Tuesday, July 20, 2010
Summer 2010: Occult Academy
In 1894, a book was written by Percival Lowell that chronicled some of the first American perceptions of Japanese religion. Lowell referred to his writings as Occult Japan or The Way of the Gods: An Esoteric Study of Japanese Personality and Possession, pointing out some of the mystics behind Shintô, especially its miraculous ritual performances and shamanic possessions. It is a reminder to us that we have barely known Japan for very long and that the country has such distant roots to its own millennial descent into the occult.

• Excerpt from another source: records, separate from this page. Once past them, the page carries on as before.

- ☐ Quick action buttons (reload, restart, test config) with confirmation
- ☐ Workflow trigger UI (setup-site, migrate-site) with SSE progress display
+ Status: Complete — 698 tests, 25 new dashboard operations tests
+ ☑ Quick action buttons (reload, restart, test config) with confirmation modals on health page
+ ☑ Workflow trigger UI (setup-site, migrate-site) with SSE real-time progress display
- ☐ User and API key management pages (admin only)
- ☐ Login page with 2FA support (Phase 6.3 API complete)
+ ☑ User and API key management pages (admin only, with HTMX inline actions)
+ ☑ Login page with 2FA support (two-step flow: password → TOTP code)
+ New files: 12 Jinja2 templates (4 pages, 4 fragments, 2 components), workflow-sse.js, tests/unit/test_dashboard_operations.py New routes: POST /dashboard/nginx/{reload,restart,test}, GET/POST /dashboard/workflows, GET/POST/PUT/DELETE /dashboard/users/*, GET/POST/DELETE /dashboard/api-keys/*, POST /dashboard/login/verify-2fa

Perhaps that has led to the state of personal mysticism that anime has provided. It is that deep-rooted attachment to the pantheism of Shintô that allows for the imagination of the world around the spiritual believer. However, with the gradual attachment to the rest of the world, it could be said that the imagination of the occult in Japan has also been influenced by the Western world's own image of mysticism. Uri Geller's spoon-bending psychokinesis is likely more well-known in Japan than some of the rituals still run in Shintô shrines.
It is this connection to the Western arts of mysticism that brings Occult Academy (Seikimatsu Occult Gakuin) to the television screen. The first shots we get from the third installment of the "Anime no Chikara" partnership between TV Tokyo and Aniplex involve a situation that's more Fringe than Onmyôji—a member of a shadow organization is devoured by a monster before he can be completely transported back to his base, forcing the group to contemplate the transferal of Fumiaki Uchida, their last "Minoru Abe" agent.
Meanwhile, time easily rewinds to 1999 during an uneasy turn of the millennium. At the Waldstein Academy in the mountains of Nagano, the student body are attending the unexpected wake of the academy's founder, only for his daughter, the steely-eyed Maya Kumashiro, to storm the proceedings. When the teaching staff plays his final audio recording, the unintentional incantation from the founder himself ends up being a chant for raising the dead, suddenly reanimating Principal Kumashiro into an undead lamia. Although Maya is quick to label the entire occurrence as a hoax, she is also quite aware of the situation and is determined to shut the Academy down for what it has done to her family.
The intersection between Maya and Fumiaki's existences brings up a very interesting dynamic in Occult Academy. While the series is built on a very solid fear of the unknown through haunting dialogue and well-crafted background animation, the show doesn't appear to be afraid of laughing at itself. Maya is quite the steadfast character one moment with her stonefaced expressions, but her nervous reactions to typically non-comedic situations (especially during the WTF?! moment when Fumiaki appears Terminator-2 style) make the show palpably bipolar.
Occult Academy seems to be happy with turning the idea of the occult on its head. Japan has typically been a country that has either embraced its own appreciation for mysticism or focused on the oddities that come with the more bizarre cults (i.e. the Pana-wave Lab from 2002). By introducing a believer in Maya, who wishes the occult ceased to exist, and combining her with an active member of a secretive organization in Fumiaki, we have a definite Scully/Mulder dynamic in play. While we have yet to see Fumiaki's reactions and role in the show, it definitely could introduce an uneasy alliance between the two.
So far, Anime no Chikara has provided some insight with So Ra No Wo To and a disappointment in Senkô no Night Raid. Judging from the plot and artwork exhibited in Occult Academy, it seems that this trend could change very soon and that the experimental animation is on its way to a clever success. Occult Academy should be pushed as the best of the new anime shows that Crunchyroll has to offer at the moment, and I hope that the show lives up to its billing.